Kimberly Siderio of Sicklerville, New Jersey, began saving for Emory's college soon after he was born.
"I feel like sometimes, parents don't realize that we have to think ahead," she says.
Siderio has been working with financial advisor Lee Molotsky of SHM Financial Group. He says it's never too early to start saving for college. And the whole family, from the child to the grandparents, should be involved.
Molotsky says, "It's the family budget that you really need to start with, and then develop as to how much money there is available, to put awa and do it on a monthly basis."
In addition to depositing money each month into Emory's college account, Siderio's also developed some pain-free ways of making it grow.
That's where Emory's piggy bank and the family's spare change come in.
She explains, "I let him fill the piggy bank up all the time, every time we have change, and then what we'll do is we'll deposit it. We'll go to TD Bank, and he'll do the change-counter machine, and then we'll deposit it into his account."
She also deposits any money he gets for birthdays or holidays. And if he gets gift cards, she'll deposit their cash equivalent into his account and use the card for things she'd buy anyway.
Plus, she's not shy about asking family members for college money, instead of toys.
"Toys last five minutes for a child, but the money in the long-run will last longer," she says.

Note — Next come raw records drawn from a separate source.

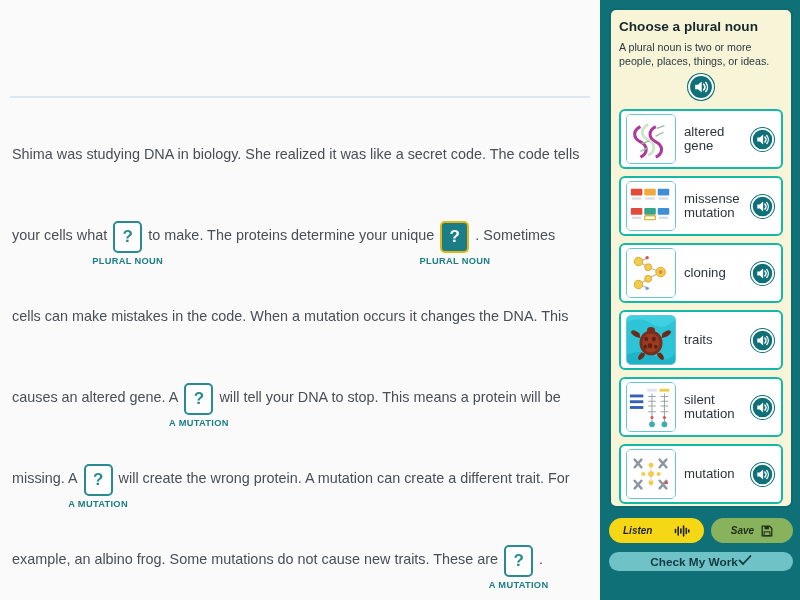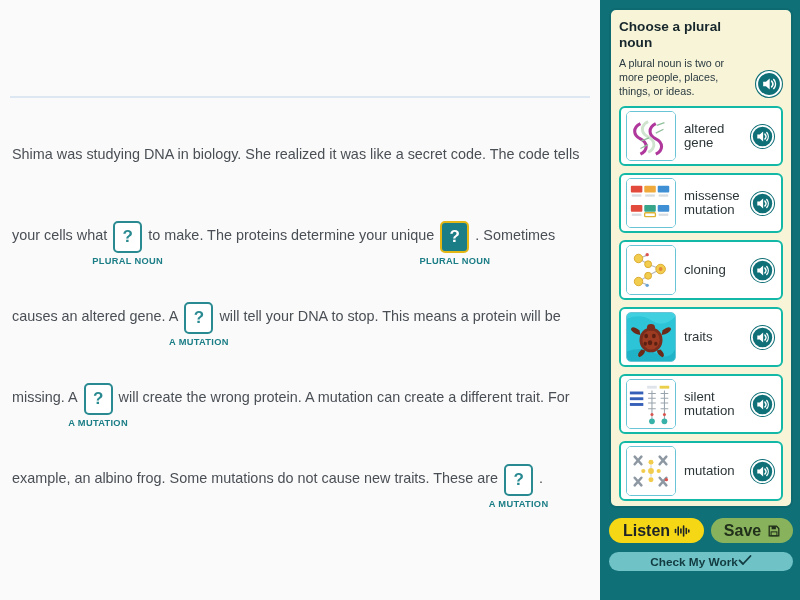--- a/index.html
+++ b/index.html
@@ -81,7 +81,7 @@
     overflow: hidden;
     position: relative;
   }
-  .prompt-row { display: flex; align-items: flex-end; }
+  .prompt-row { display: flex; align-items: center; flex-direction: column; }
   .prompt-texts { flex: 1; padding-right: 4px; }
   .prompt-title {
     font-size: 13.6px; font-weight: bold; color: #16262b;

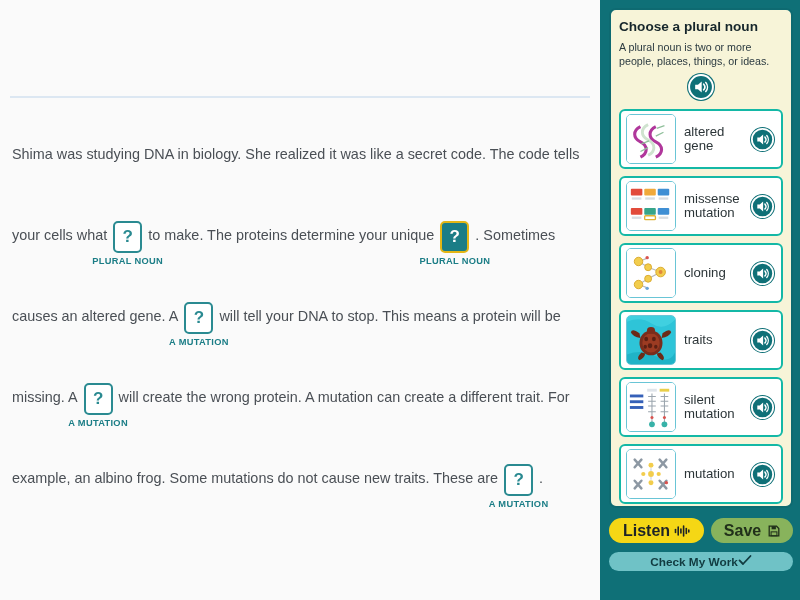--- a/index.html
+++ b/index.html
@@ -171,6 +171,9 @@
             <span class="blank-label">PLURAL NOUN</span>
           </span>
           <span class="txt">. Sometimes</span>
+        </div>
+        <div class="p-line">
+          <span class="txt">cells can make mistakes in the code. When a mutation occurs it changes the DNA. This</span>
         </div>
         <div class="p-line">
           <span class="txt">causes an altered gene. A</span>

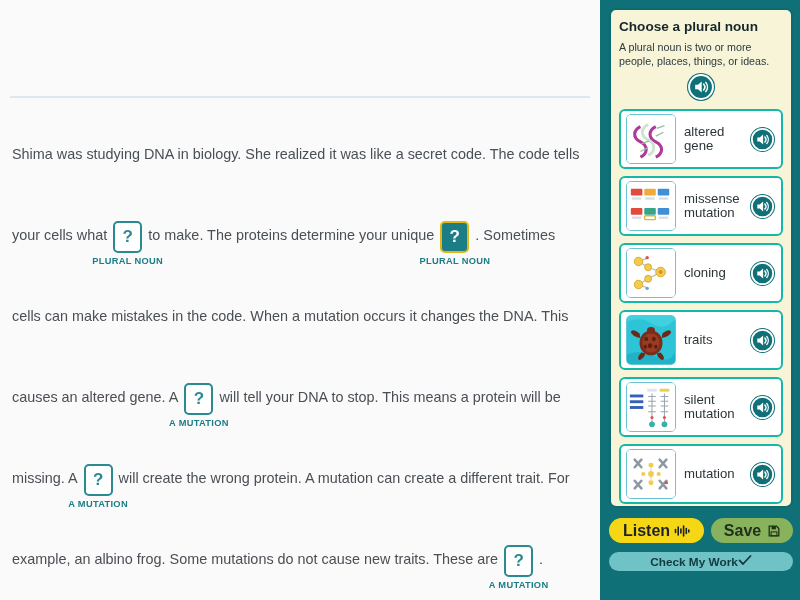--- a/index.html
+++ b/index.html
@@ -132,8 +132,9 @@
   .btn {
     height: 25px; border-radius: 13px;
     display: flex; align-items: center; justify-content: center;
-    font-size: 16px; font-weight: bold; cursor: pointer;
+    font-size: 10px; font-weight: bold; cursor: pointer;
     border: none;
+    font-style: italic;
   }
   .btn-listen { flex: 0 0 95px; background: #f5d715; color: #1d2327;
                 justify-content: flex-start; padding-left: 14px; }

Molotsky adds, "You almost have to bring the whole family together to figure out where the money is going to come from. So you need to do a little lump-sum planning and little bit of budgetary planning, meaning a certain number of dollars a month."
Another painless way family members can add money to your child's 529 -- or tax-free college account -- is Upromise. Your whole family can be on a single account, and when they use registered credit cards at participating merchants, reward money, even if it is just a couple pennies at a time, is deposited into the plan.